Here is an example of a project which involved replicating a neural network found in a journal article. This was a very challenging exercise, which I would love to expand upon, and get more experience in this domain.
Artificial Neural Networks can described as an interconnected series of nodes which apply mathematical algorithms to data through a series of weight calculations and functions. There are many different types and architectures available for a myriad of different applications. Readily available computing power from technological advancements have allowed neural networks to gain in popularity and these algorithms have been applied to many corners of research. One such application in research is in the field of physics which is the subject of this case study.
The purpose of this case study is to emulate a neural network found in this paper titled “Searching for Exotic Particles in High-energy Physics with Deep Learning.” and the accompanying dataset can be found here. As the title of the paper implies, researchers aim to use a neural network to classify high-energy particles.
The exercise will be to build a neural network that has the same architecture as the network in this paper with the goal of achieving equal performance metrics to what was claimed in this research. The network described is a 5-layer network with 300 hidden units in each dense layer, a learning rate of 0.05, and weight decay of \(1\ x\ 10^{-5}\).

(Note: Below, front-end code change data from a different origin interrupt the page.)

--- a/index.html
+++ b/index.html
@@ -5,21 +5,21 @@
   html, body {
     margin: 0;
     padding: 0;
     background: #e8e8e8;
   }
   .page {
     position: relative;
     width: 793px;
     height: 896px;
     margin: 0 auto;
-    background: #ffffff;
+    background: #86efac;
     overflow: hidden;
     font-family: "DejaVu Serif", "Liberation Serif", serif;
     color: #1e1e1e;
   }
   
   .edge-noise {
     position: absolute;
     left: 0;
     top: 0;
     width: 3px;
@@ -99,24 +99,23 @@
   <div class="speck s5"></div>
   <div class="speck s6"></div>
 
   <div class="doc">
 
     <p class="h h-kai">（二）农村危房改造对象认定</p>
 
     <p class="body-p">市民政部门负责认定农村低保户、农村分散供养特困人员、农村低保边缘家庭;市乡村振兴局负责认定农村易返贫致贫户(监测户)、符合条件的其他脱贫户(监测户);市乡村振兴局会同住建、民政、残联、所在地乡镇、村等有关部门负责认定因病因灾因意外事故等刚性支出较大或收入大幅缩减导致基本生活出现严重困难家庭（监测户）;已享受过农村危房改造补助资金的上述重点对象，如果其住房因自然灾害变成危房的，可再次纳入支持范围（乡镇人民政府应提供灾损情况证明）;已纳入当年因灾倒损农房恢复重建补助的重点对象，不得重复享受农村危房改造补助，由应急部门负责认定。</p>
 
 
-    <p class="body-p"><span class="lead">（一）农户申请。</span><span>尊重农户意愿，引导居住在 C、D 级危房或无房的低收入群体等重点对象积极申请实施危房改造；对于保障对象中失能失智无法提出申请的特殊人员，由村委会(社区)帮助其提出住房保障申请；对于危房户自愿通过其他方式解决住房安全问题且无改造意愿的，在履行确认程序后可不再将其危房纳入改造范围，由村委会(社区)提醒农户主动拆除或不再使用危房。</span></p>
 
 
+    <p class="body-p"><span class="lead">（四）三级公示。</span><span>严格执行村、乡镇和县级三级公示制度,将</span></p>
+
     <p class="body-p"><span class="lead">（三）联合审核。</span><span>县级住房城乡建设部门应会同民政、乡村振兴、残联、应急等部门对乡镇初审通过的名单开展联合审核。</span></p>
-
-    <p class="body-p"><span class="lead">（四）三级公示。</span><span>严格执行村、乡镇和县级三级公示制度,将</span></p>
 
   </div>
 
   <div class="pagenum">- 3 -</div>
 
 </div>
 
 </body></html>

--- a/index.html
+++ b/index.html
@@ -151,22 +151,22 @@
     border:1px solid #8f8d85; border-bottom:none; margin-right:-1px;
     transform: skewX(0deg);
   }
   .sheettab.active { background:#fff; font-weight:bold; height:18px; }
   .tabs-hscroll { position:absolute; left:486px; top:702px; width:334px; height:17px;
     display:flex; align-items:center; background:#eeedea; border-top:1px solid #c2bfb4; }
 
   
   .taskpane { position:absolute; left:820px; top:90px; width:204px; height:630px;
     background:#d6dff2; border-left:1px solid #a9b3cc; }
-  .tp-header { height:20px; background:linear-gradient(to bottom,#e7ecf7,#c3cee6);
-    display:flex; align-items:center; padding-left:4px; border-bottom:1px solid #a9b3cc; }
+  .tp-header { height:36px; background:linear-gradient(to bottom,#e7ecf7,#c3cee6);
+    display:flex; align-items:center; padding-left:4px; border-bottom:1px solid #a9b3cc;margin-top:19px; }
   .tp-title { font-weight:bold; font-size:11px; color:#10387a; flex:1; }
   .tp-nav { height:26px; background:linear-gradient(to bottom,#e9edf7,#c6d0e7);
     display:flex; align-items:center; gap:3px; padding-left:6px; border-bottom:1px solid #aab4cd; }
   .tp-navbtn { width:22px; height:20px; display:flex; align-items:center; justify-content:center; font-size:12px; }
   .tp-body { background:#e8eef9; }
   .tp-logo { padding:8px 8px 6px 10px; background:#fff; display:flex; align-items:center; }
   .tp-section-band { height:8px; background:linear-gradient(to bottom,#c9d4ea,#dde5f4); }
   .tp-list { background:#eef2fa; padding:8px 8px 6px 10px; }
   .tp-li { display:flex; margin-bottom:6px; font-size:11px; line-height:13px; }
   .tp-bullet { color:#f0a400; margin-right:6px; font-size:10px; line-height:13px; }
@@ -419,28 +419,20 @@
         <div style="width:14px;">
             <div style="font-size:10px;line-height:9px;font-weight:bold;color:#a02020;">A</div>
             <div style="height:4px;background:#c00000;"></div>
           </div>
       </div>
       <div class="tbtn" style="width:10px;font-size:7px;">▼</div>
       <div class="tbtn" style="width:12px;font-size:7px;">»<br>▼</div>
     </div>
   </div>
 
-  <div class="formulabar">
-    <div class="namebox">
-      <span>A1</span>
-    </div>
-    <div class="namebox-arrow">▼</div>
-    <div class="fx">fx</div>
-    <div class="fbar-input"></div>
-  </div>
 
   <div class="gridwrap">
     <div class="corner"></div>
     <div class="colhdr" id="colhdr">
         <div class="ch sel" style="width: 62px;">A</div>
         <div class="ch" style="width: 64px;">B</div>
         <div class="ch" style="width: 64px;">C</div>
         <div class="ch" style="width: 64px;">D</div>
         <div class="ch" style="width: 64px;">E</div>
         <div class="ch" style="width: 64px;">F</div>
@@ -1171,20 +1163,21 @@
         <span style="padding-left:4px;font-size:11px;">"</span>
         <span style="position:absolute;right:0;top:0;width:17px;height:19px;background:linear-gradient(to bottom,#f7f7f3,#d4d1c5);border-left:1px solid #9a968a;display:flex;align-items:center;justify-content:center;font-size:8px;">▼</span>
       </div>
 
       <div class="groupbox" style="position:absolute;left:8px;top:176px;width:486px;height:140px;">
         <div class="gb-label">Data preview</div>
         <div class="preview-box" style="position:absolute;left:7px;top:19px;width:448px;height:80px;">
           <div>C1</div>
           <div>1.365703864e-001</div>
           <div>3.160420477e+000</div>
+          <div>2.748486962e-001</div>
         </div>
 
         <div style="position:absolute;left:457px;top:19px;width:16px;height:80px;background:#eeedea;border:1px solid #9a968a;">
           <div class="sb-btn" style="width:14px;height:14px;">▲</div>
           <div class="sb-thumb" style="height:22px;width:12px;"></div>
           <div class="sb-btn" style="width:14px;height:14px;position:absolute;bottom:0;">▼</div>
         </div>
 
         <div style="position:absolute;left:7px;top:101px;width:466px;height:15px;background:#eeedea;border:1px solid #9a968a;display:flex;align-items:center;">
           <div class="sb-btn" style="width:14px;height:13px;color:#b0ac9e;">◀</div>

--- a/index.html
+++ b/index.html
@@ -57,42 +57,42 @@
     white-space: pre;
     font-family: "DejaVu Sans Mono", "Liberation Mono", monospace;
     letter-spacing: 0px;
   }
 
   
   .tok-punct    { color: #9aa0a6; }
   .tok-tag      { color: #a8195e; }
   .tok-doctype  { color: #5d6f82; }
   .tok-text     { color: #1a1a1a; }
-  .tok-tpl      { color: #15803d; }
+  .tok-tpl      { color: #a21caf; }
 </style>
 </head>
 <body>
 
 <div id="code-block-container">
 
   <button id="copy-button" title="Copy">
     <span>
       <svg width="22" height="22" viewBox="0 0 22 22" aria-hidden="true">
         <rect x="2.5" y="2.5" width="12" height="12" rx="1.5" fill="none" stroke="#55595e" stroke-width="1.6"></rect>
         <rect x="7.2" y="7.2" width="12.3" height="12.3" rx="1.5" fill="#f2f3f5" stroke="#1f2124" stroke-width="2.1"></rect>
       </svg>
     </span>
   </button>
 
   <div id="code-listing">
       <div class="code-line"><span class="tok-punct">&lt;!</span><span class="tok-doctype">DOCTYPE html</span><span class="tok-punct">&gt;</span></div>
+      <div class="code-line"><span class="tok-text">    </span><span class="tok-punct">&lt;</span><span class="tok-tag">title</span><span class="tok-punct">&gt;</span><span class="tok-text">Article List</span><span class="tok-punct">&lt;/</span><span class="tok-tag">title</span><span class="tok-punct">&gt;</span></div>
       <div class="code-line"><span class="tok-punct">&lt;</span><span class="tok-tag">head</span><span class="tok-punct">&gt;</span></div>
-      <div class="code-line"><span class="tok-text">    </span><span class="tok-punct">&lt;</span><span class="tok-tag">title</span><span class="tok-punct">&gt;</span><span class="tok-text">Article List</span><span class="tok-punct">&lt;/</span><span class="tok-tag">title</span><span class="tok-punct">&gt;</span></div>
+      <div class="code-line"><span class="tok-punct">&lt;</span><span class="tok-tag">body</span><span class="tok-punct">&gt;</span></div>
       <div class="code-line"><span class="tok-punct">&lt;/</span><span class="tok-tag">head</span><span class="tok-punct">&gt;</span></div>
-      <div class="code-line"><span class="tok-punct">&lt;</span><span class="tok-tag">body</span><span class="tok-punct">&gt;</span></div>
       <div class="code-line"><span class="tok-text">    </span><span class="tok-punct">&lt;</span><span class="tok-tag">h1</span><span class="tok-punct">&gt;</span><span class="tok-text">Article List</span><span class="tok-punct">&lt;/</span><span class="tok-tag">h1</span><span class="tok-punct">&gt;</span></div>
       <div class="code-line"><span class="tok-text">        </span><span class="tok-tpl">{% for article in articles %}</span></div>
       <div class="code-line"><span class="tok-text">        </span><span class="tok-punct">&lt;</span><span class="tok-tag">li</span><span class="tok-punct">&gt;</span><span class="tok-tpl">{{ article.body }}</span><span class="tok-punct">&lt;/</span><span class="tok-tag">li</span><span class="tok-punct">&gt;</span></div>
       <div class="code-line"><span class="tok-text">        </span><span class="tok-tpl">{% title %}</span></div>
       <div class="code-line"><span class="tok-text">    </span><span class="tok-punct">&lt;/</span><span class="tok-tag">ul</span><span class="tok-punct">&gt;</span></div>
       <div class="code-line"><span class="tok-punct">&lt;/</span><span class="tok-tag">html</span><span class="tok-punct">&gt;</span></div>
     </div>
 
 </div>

The given dataset with this problem is comprised of 29 total features created through Monte Carlo simulations. As described on the UCI site, the first 21 features (minus the target) are considered to be low-level kinematic properties measured from a particle detector inside an accelerator, and the last 7 are high-level features created from the first 21. These features in the data help physicists discriminate between particle types. The goal of this classifier is to use the features to predict on the target class, 0 or 1. The performance metric of choice in the paper is AUC, and the models from this case study will use the same for evaluation purposes.
The accompanying code for the methods used can be found in the Code/Functions Section of the Appendix. The neural network in this case study was built using the tensorflow
python package.
There are 11,000,000 observations in this data; the first 10,000,000 rows were used as a training set leaving the last 1,000,000 rows were used as a validation set. As in the article the data was scaled prior to training. The scale_df()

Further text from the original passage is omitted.